Everything from the line containing "- Le contenu" through the final line of the listing below should be given again, word for word, and nothing else.
* * * * * * * * *
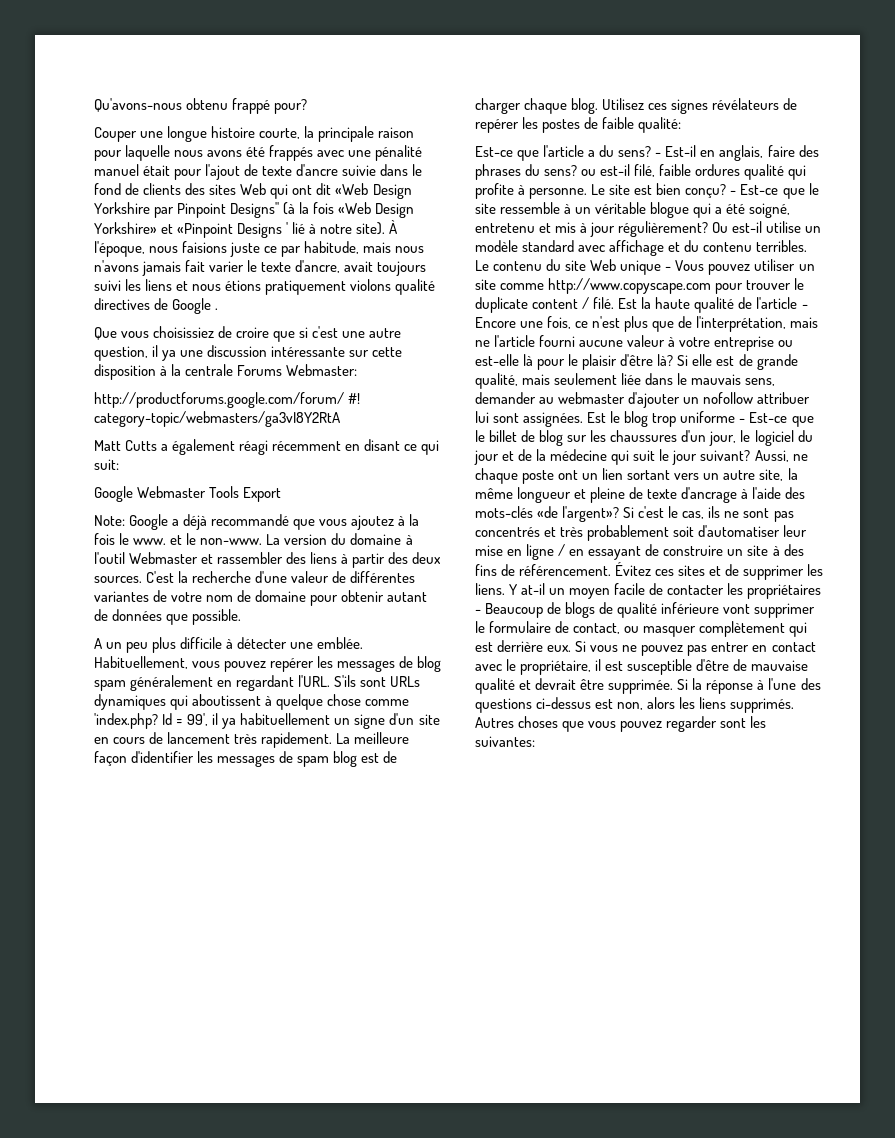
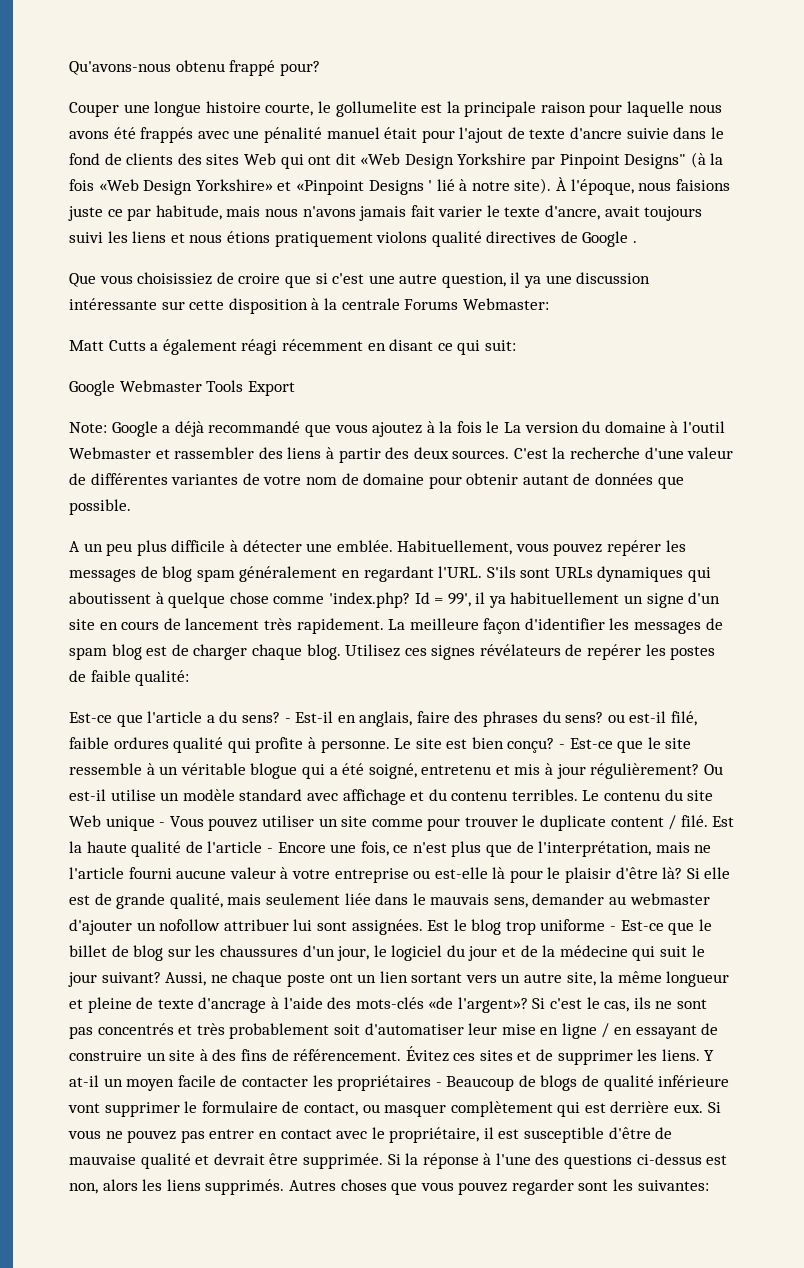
- Couper une longue histoire courte, la principale raison pour laquelle nous avons été frappés avec une pénalité manuel était pour l'ajout de texte d'ancre suivie dans le fond de clients des sites Web qui ont dit «Web Design Yorkshire par Pinpoint Designs" (à la fois «Web Design Yorkshire» et «Pinpoint Designs ' lié à notre site).
+ Couper une longue histoire courte, le gollumelite est la principale raison pour laquelle nous avons été frappés avec une pénalité manuel était pour l'ajout de texte d'ancre suivie dans le fond de clients des sites Web qui ont dit «Web Design Yorkshire par Pinpoint Designs" (à la fois «Web Design Yorkshire» et «Pinpoint Designs ' lié à notre site).
- http://productforums.google.com/forum/ #! category-topic/webmasters/ga3vI8Y2RtA
- Note: Google a déjà recommandé que vous ajoutez à la fois le www. et le non-www. La version du domaine à l'outil Webmaster et rassembler des liens à partir des deux sources.
+ Note: Google a déjà recommandé que vous ajoutez à la fois le La version du domaine à l'outil Webmaster et rassembler des liens à partir des deux sources.
- Le contenu du site Web unique - Vous pouvez utiliser un site comme http://www.copyscape.com pour trouver le duplicate content / filé.
+ Le contenu du site Web unique - Vous pouvez utiliser un site comme pour trouver le duplicate content / filé.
* * * * * * * * *
• RESPONSE FOR THIS EXERCISE:
- Le contenu du site Web unique - Vous pouvez utiliser un site comme http://www.copyscape.com pour trouver le duplicate content / filé.
+ Le contenu du site Web unique - Vous pouvez utiliser un site comme pour trouver le duplicate content / filé.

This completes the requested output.